Collages have become kind of popular these days. Or maybe actually they’ve always been popular. Or maybe just recently become popular with me? But take Edward Scissorhands for example. When he sees Kim Bogg’s room for the first time and is falling in love with her pictures, the camera pauses for a while as Edward considers the different pictures and images cut up and decorated around her mirror.
How clever and perfect and beautiful that the man with scissors for hands is enamored with a girl who dabbles in collage: the cutting up and juxtaposing of text and image. Can you imagine the two of them scrapbooking? Or creating an entire mural? He would be the master of the snip-snip and she would rule with the glue sticks.
And now we have artists like Tess Johnson and apps like the one the Shins just created on which the users can create collages with band flyers.
Collage is very in.
And now we also have hybrid texts, like Citizen by Claudia Rankine, books that combine photography with poetry with essay and on and on.
Collage can be something writers do too.
To quote David Shields from a book he co-edited with Elizabeth Cooperman entitled Life is Short—Art is Shorter: “A traditional story depends upon the elaboration of plot; collage depends upon the orchestration of variegated materials—separated by white space and unconnected by plot—into theme.”
Below is something that I made from all the lines written in my notebook that I marked with a triangle. Some might just call it a list. David Shields might call it a “thematic silo.” I kind of just want to call it a collage…
Collage of
“I want to make the thing that makes the thing.”
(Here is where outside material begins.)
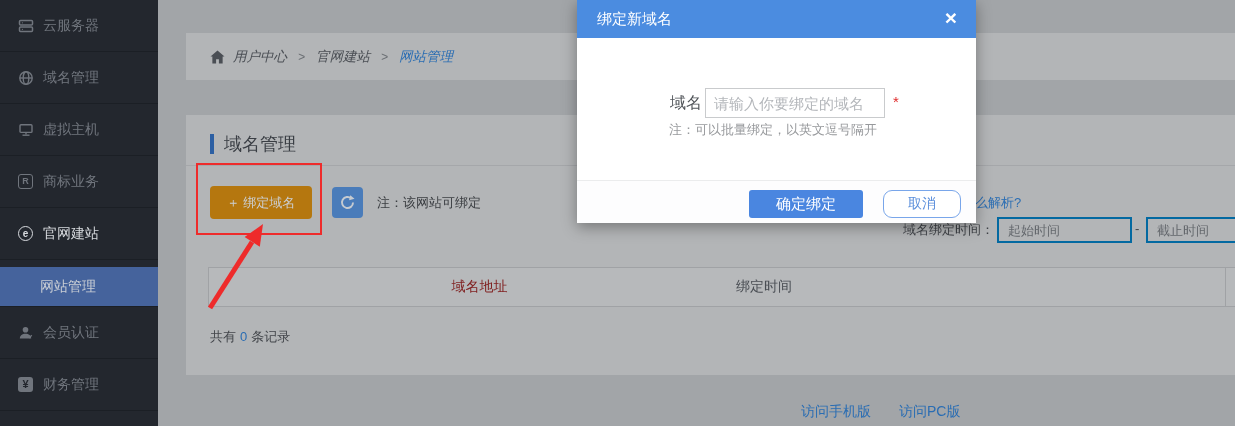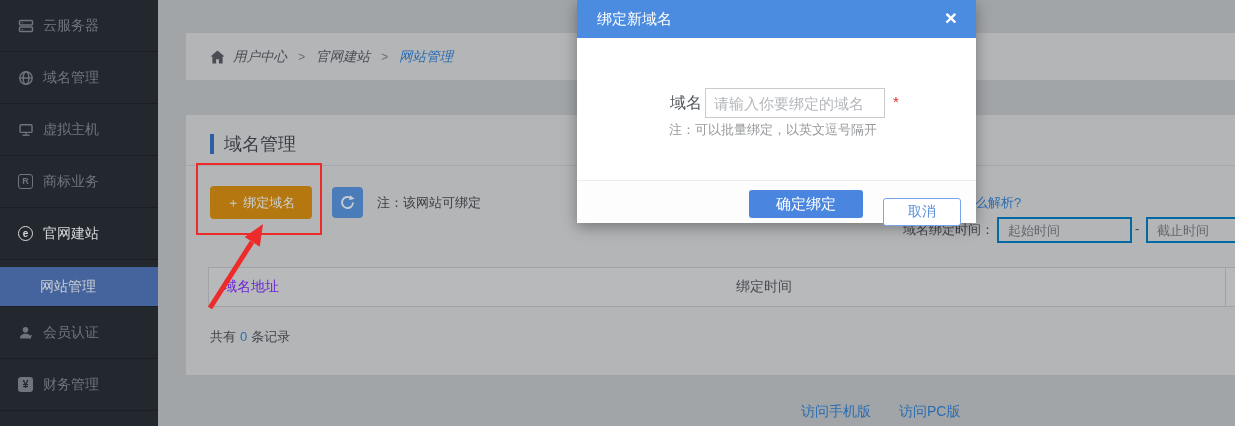"取消" .btn-cancel { border-radius: 3px -> 9px; top: 198px -> 190px }
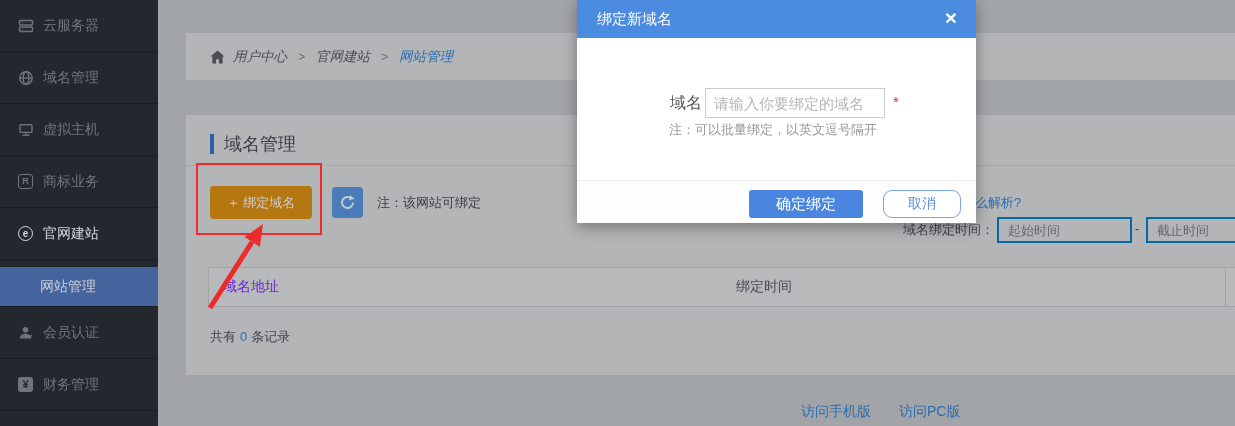"域名地址" .th-cell1 { color: #6d28d9 -> #7f1d1d; text-align: none -> center }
What does writing letters everyday do to your inner conversation with yourself?
the land of flowers
“public display of the self”?
What if I was the one that found him?
A girl in a well
Mom/vacuum cleaner
“no daylight between them”
“With holes in it”
Add the personal, the exact.
Dad jokes – (the Quiet Desperation of)
like I need to make a chart (of simple things)
Do the absences on either end say anything to each other?
something dear
dismantling memories –/construct them
Forgiving him
Solitary/locked in a room
all our secrets are the same
about being honest with yourself
fraudulent artifacts
transcripts/monologue
silences/soundtrack
author free falling in crisis/cultural crisis/human nature
empty car
silos
poems with “old” s – lowercase is “f”
repression physically changes us
all female trinity
A field of cemeteries
Sara Sheiner is about to be an unemployed poet & maybe-collagist.